I can instead transform the coulombic efficiency data into “overcharge” in the function. However, since the function won’t be able to find the correct axis label to plot, I need to add that too. Thankfully, this is easy:

p <- arbin_quickplot(mydataset$stats, x = cyc.n, y = 100 * ((1/CE) - 1))
p <- p + ylab("overcharge / %")
p

overcharge

arbin_plotvp()

The arbin_plotvp() function is relatively simple.

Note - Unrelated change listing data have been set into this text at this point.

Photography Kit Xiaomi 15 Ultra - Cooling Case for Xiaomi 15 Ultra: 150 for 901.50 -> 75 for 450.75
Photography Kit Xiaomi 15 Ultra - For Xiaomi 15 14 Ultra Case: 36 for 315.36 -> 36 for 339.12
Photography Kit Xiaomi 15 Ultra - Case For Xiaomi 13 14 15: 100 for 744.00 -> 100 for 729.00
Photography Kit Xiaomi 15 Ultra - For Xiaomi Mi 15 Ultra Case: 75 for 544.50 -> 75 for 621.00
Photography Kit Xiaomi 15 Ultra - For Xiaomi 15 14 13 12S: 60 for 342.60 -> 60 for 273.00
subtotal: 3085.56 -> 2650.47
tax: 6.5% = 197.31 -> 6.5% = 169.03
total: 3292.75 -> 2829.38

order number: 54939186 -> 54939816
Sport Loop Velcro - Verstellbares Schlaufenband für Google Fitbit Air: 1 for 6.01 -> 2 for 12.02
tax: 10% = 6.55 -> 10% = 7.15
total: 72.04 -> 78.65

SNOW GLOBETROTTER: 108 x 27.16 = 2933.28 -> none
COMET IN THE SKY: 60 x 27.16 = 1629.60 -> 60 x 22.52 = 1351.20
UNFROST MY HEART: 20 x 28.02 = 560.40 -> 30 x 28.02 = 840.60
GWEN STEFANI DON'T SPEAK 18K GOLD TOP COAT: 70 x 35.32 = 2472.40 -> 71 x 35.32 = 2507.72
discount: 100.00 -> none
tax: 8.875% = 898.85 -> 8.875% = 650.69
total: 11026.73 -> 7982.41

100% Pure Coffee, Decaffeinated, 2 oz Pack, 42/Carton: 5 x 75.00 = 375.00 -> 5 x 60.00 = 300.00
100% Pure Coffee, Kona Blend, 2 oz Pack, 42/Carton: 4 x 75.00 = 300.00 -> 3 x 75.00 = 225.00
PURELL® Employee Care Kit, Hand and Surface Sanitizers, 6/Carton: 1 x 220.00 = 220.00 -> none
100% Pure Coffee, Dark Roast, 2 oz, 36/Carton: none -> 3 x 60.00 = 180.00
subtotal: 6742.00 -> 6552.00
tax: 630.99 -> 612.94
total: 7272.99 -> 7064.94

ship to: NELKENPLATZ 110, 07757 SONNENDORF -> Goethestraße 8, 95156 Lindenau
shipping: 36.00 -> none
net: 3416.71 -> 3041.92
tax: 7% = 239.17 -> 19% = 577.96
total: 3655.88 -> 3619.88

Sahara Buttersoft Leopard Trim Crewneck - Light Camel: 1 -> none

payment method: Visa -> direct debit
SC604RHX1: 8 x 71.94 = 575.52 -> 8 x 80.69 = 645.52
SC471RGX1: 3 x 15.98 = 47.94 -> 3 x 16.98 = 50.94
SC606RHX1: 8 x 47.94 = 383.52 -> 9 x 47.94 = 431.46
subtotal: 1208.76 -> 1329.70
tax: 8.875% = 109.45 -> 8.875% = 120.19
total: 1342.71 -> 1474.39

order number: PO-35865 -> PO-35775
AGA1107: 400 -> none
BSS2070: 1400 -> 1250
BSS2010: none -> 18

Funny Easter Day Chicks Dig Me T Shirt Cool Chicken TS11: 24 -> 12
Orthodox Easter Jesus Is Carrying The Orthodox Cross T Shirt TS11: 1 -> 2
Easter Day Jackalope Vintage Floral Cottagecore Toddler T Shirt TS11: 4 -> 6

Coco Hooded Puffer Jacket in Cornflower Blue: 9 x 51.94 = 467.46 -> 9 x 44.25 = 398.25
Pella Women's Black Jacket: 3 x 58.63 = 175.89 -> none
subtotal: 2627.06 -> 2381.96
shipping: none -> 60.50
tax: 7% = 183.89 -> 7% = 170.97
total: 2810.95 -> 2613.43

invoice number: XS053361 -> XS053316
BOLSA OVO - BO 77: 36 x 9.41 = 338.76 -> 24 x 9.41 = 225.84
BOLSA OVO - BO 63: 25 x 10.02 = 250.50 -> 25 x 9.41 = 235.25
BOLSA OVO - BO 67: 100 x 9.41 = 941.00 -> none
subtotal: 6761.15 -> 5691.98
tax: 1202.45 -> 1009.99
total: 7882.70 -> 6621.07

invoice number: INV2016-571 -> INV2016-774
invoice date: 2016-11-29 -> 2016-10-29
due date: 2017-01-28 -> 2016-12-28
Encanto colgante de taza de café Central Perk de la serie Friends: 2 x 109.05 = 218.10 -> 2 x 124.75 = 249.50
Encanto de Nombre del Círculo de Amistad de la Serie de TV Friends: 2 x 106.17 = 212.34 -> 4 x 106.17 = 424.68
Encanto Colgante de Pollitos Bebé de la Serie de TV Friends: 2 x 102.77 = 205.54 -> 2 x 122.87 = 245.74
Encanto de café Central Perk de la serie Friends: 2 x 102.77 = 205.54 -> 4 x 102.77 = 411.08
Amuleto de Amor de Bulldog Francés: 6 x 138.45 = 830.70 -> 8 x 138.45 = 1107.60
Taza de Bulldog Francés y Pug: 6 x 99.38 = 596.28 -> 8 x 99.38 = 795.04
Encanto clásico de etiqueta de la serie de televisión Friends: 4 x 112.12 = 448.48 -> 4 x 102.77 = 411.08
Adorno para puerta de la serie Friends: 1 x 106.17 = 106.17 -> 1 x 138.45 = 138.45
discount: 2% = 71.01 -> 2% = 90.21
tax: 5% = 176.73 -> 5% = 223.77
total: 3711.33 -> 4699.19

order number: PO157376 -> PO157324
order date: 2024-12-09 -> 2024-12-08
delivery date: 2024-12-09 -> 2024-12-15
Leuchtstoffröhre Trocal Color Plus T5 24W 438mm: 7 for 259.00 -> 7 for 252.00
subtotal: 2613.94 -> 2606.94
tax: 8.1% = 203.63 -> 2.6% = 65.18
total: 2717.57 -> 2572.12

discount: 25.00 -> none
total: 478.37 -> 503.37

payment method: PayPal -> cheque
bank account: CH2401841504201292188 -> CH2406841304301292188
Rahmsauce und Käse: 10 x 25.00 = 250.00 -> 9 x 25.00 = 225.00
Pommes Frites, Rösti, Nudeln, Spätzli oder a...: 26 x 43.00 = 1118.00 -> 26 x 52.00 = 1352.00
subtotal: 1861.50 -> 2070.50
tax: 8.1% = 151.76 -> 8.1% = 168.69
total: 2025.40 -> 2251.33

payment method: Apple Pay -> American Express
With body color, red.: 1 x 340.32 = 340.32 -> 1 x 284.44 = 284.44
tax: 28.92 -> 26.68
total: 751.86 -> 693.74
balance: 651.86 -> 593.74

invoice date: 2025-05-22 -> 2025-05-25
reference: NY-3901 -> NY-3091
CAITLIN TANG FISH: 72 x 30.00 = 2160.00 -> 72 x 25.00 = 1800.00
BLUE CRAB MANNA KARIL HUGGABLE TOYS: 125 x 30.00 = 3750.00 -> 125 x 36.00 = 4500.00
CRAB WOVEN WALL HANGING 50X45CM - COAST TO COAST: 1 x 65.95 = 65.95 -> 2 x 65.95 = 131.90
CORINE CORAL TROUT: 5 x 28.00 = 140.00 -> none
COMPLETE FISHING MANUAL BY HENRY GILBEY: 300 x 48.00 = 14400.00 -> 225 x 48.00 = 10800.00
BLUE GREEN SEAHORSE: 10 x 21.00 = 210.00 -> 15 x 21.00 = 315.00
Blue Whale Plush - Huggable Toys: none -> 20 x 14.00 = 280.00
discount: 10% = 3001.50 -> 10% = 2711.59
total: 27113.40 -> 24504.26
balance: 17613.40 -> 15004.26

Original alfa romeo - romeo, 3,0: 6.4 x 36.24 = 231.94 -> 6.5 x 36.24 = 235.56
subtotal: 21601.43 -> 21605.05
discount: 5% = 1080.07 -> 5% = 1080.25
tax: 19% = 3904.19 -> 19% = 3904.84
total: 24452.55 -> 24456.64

The general form is:

arbin_plotvp(data, cycles)

data is a data frame of raw data, but it does not matter if you use the form mydataset$raw or just mydataset – if you have imported the data with arbin_import() and mydataset is a list, the function will recognise that and use the raw data anyway. cycles can be a single number or a vector, if you want to plot multiple cycles. For example:

arbin_plotvp(mydataset, cycles = c(5,10,20,50))

voltage profiles

arbin_qplot()

This function is for plotting a discharge capacity vs cycle number plot for multiple datasets on the same plot. The general form is:

arbin_Qplot(list, labels)

list is a list of datasets – where each dataset is the list imported by arbin_import() – and labels is a vector containing the legend entries for the plot. The labels are necessary – the function will throw an error if there aren’t the same number of labels as datasets. So, suppose you have two datasets that you import:

mydataset1 <- arbin_import("/path/to/mydataset1.xlsx", cycles = 50, mass = 1.4)
mydataset2 <- arbin_import("/path/to/mydataset2.xlsx", cycles = 50, mass = 1.3)

You can then plot discharge capacity vs cycle number for both of these as follows:

arbin_Qplot(list(mydataset1, mydataset2), labels=c("cell A", "cell B"))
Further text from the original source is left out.